[DATA UNDER STUDY Boundary: Start]
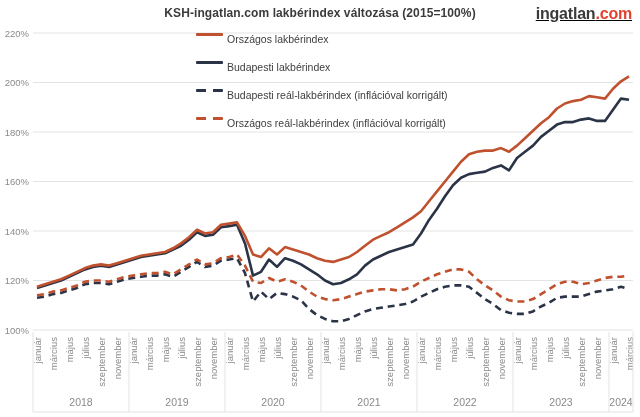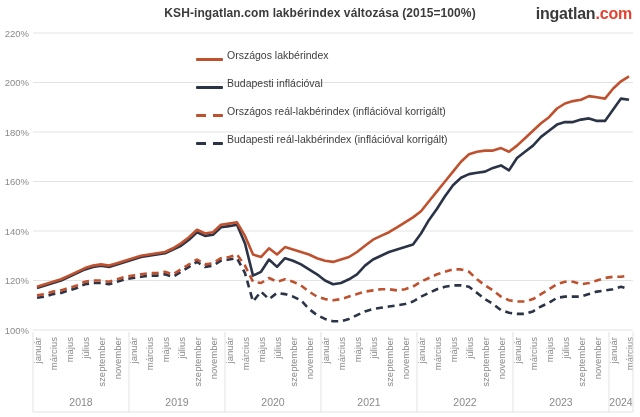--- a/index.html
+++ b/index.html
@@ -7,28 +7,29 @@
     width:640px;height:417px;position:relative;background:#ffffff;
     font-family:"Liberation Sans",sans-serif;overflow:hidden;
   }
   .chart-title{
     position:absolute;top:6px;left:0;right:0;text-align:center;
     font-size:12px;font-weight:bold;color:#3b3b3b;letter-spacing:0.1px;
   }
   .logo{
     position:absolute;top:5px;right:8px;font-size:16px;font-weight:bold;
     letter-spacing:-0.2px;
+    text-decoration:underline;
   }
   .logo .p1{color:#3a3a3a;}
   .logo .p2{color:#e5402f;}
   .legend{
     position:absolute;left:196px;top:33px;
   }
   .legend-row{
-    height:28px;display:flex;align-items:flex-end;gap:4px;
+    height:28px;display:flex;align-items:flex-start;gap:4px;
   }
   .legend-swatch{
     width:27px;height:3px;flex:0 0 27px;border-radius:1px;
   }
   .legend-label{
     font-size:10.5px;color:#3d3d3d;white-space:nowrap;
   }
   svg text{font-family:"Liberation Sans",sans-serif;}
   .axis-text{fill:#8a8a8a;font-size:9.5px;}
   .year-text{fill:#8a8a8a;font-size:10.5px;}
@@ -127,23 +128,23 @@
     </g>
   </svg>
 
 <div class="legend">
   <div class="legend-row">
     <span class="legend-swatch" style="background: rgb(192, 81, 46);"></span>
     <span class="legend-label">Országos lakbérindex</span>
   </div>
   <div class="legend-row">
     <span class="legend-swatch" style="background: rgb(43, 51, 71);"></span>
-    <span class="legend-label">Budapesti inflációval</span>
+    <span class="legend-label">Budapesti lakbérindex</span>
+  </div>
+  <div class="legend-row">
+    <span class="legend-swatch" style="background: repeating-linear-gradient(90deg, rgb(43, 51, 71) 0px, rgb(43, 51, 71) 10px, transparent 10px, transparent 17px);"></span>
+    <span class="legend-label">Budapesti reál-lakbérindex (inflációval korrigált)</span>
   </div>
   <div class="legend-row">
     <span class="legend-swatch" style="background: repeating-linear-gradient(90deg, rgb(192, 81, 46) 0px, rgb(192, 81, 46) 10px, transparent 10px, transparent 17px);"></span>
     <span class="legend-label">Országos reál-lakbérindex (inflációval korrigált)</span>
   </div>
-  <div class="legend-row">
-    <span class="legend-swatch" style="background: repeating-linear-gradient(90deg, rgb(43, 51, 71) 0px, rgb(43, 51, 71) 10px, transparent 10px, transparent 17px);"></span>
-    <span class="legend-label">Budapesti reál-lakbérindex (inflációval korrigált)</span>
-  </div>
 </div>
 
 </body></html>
[DATA UNDER STUDY Boundary: End]
[DATA UNDER STUDY Boundary: Start]
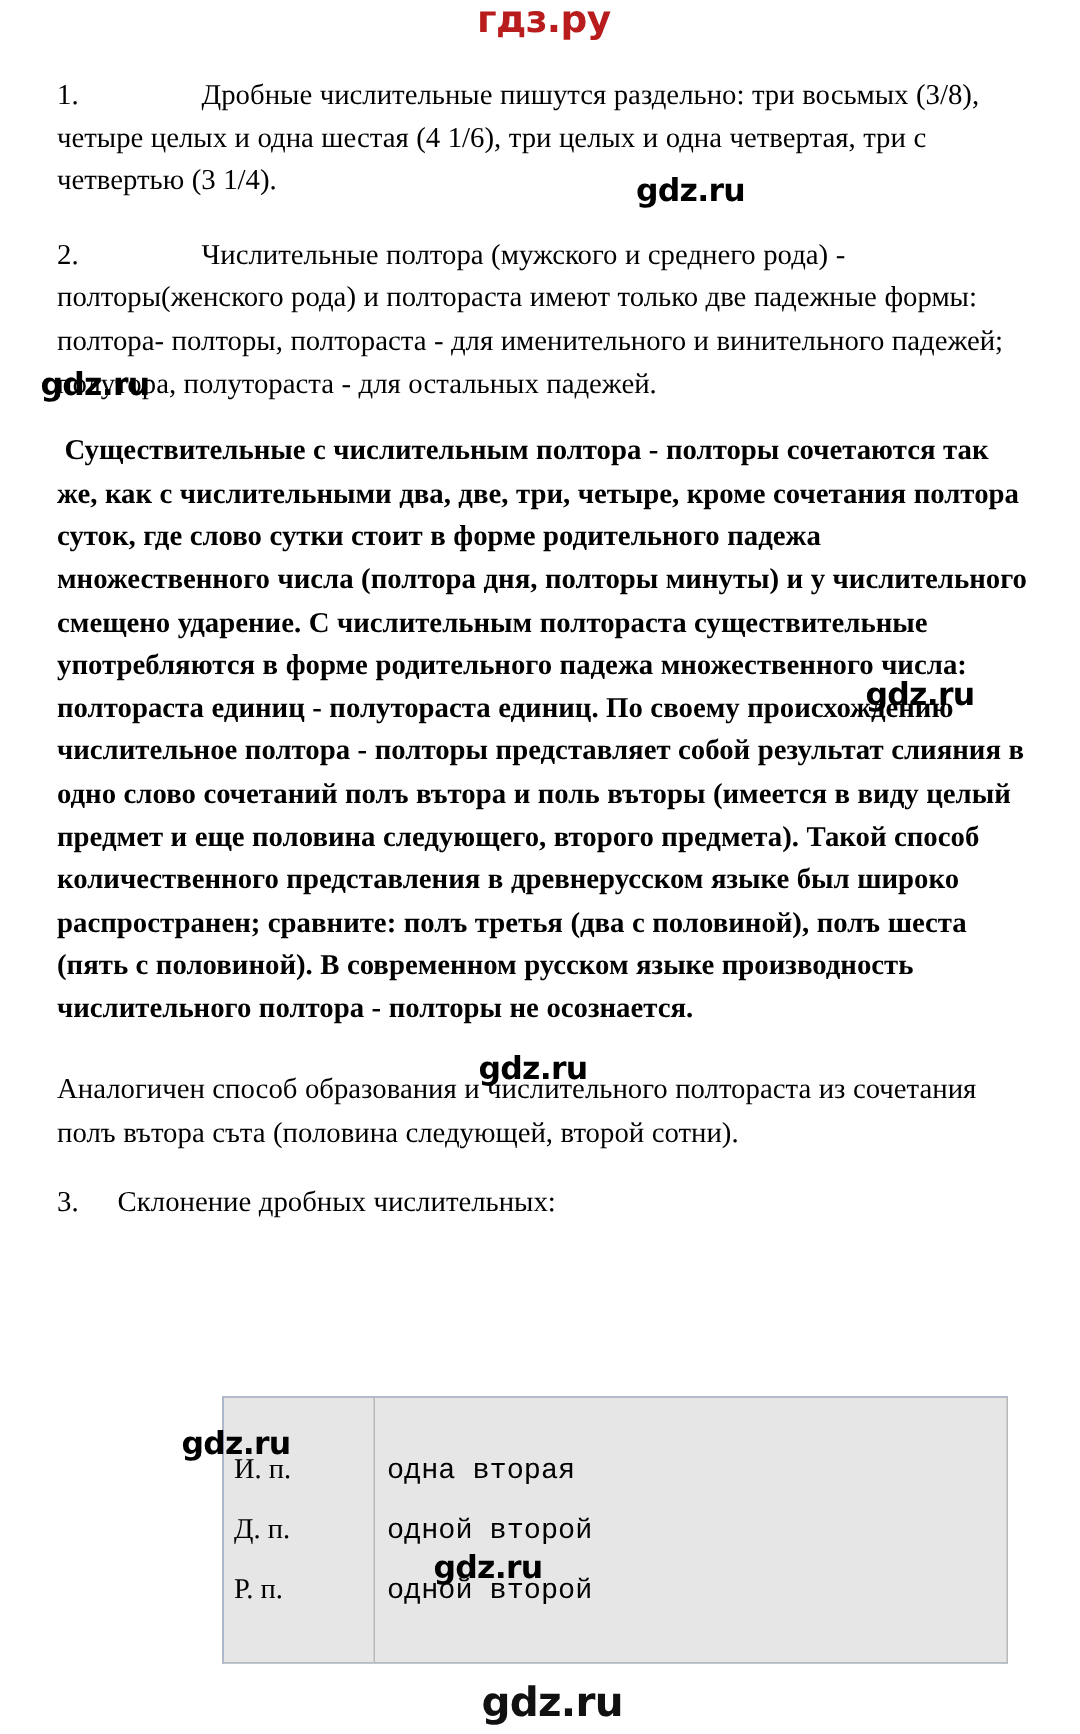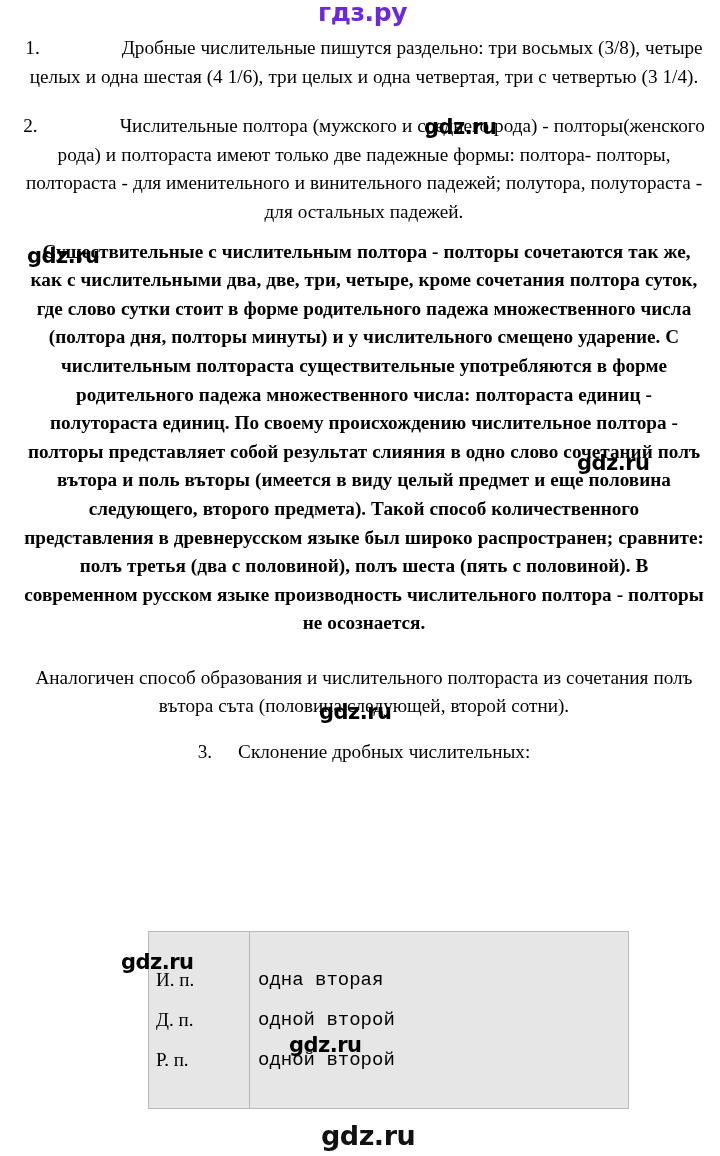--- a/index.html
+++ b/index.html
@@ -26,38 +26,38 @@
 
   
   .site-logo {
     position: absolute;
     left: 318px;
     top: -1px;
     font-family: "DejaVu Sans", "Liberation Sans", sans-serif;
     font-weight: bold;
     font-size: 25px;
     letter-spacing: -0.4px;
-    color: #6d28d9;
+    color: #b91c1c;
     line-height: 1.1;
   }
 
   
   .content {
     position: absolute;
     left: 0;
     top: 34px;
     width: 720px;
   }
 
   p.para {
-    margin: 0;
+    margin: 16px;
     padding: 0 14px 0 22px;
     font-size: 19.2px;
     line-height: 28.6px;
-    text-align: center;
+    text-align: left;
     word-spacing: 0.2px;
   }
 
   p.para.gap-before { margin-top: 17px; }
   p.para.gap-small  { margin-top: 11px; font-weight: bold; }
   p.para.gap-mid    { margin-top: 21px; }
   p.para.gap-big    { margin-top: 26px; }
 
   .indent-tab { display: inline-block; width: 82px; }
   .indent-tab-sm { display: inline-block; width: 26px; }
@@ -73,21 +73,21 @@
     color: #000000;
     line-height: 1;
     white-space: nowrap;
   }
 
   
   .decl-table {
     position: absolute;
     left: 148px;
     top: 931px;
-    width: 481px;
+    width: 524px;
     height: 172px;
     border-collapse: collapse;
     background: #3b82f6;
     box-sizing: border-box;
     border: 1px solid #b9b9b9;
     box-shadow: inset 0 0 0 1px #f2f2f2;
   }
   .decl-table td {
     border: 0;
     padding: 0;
[DATA UNDER STUDY Boundary: End]
[DATA UNDER STUDY Boundary: Start]
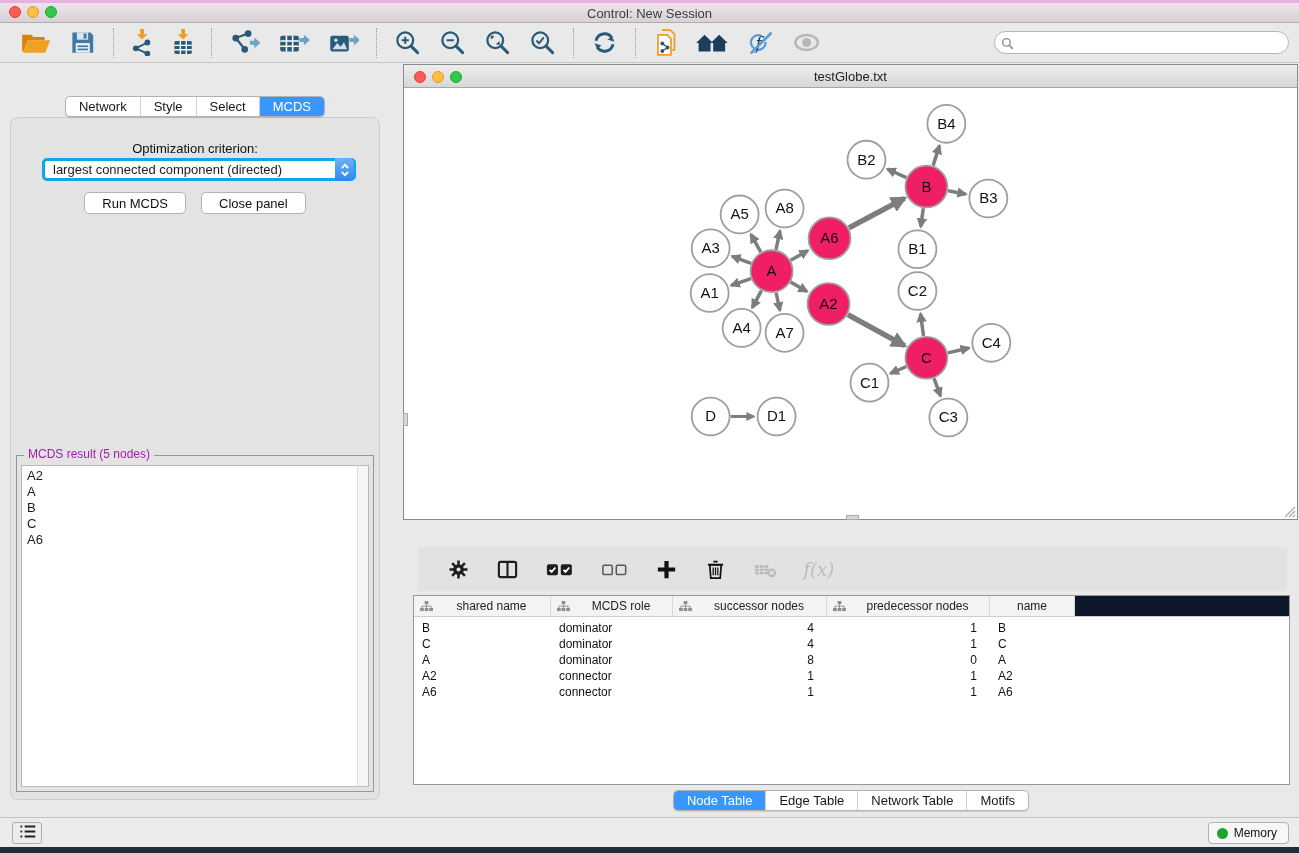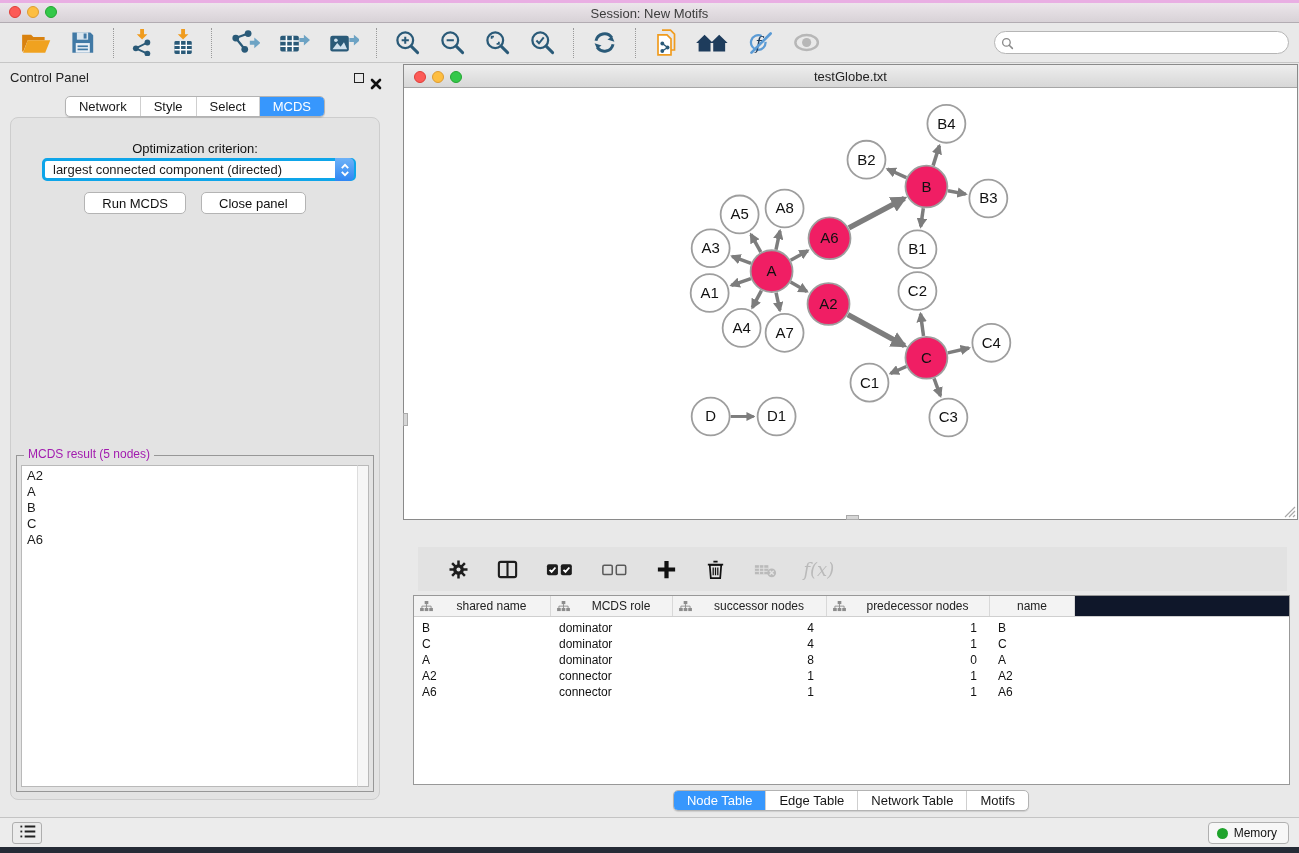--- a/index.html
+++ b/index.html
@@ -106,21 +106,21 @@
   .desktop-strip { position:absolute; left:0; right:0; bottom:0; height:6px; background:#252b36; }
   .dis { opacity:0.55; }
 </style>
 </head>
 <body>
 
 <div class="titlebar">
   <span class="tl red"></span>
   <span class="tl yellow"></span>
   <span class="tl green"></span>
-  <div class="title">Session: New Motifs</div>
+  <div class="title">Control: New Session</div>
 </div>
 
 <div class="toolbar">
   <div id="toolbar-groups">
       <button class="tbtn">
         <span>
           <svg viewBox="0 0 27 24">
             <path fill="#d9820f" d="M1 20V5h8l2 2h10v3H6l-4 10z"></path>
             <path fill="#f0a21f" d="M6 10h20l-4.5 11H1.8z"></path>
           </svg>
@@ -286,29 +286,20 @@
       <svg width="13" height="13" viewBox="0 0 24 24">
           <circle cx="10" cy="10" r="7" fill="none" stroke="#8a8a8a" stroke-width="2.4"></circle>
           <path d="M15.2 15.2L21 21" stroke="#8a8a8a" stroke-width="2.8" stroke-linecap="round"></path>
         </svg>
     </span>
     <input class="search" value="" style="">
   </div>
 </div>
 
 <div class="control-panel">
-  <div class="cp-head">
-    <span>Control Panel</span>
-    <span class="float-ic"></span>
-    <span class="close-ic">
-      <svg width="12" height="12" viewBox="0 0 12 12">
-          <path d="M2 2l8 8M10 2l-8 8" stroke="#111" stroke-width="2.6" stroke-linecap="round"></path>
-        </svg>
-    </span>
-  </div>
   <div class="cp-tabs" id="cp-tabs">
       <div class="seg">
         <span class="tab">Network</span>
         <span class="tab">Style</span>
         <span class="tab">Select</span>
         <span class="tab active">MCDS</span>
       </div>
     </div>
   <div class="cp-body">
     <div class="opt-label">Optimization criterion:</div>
[DATA UNDER STUDY Boundary: End]
_WHAT YOU ARE ASKED TO DO_
In the records, find every line that has the string "toolbar" and copy it.

_WRITTEN SOLUTION_
 <div class="toolbar">
   <div id="toolbar-groups">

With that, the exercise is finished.